I didn’t say anything. I just took another drag and fought the nasty desire to blow the smoke in her rude face.
“Waiting to go to jail. Waiting for your heart to heal,” she continued. “If you keep smokin,’ when you get pregnant again you’ll have to break the habit.” She bobbed her head like it was on springs. “It’s a hard habit to break. Being pregnant don’t make it no easier.”
I grunted. “What makes you think I’d get pregnant again?”
“You will or at least you should. You don’t let one loss stop the promise.”
I turned my eyes to look into hers.
“Besides, that man you married to needs a child to pass down his legacy to.  He wants children.”
I shook my head. “You don’t know anything about my husband.”
“I know he’s a man and they all like to pass down what they built to their kids. You too young to think he ain’t gonna want another baby.”
I frowned. “What’s your name?”
“Abigail Bush.
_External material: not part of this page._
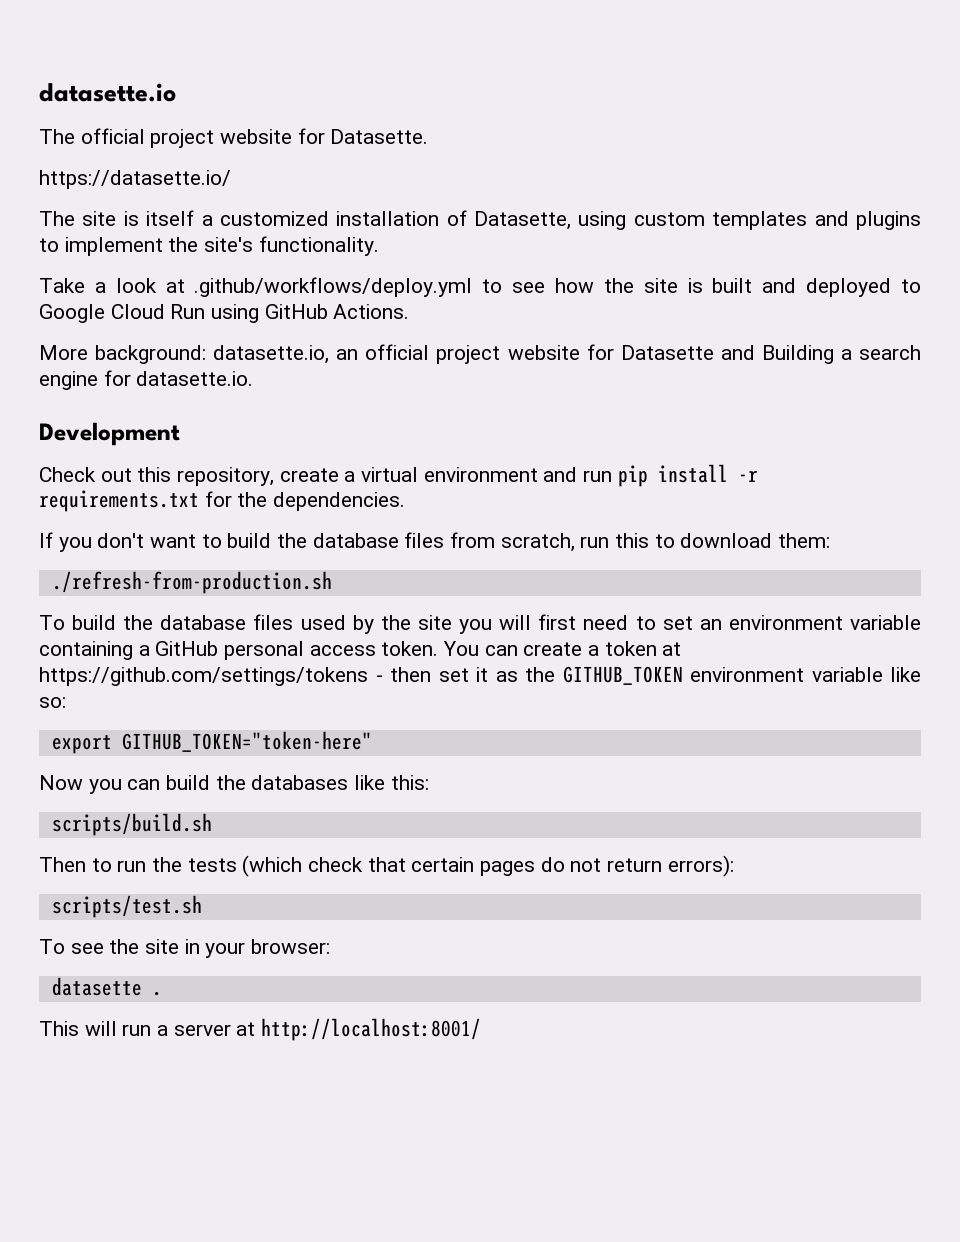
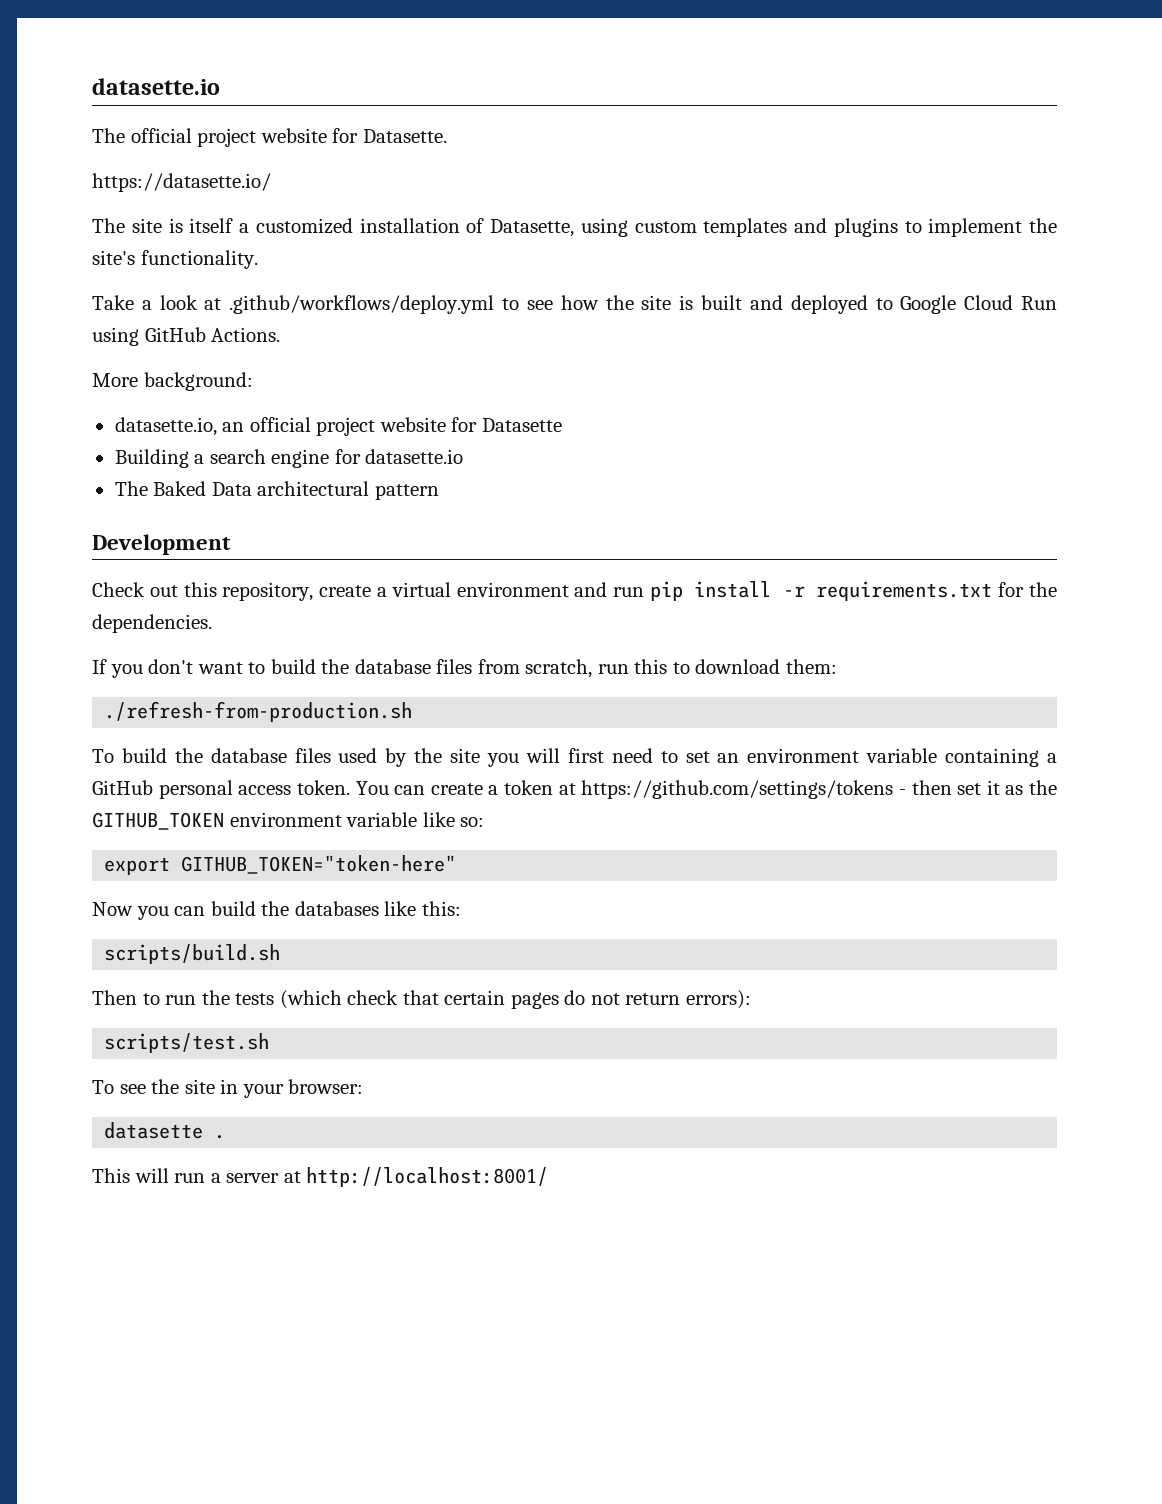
- More background: datasette.io, an official project website for Datasette and Building a search engine for datasette.io.
+ More background:
+ datasette.io, an official project website for Datasette
+ Building a search engine for datasette.io
+ The Baked Data architectural pattern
It’s Abigail, but people call me Abby.”
“Well, Abigail-but-people-call-me-Abby, you have a lot of unsolicited advice for someone who appears to be living on the street.”
“So you think somebody who’s homeless can’t be smart. Everybody on the street isn’t dumb.”
“Isn’t dumb? Did you just use that that way?”
“Are not dumb, aren’t dumb, ain’t dumb. Whatever Ms. Future Jailbird.” She emphasized jail.
I sneered at her. “That was nice of you, but since we’re being rude, tell me how you failed to keep a roof over your head? They give away Food Stamps like nothing and there are food banks if you run out. You can find clothing at the goodwill,” I said, “but I can see they’re fresh out of coats.”
Abby huffed. “You got all the answers for me, but you got the silly cigarette hanging out of your mouth.”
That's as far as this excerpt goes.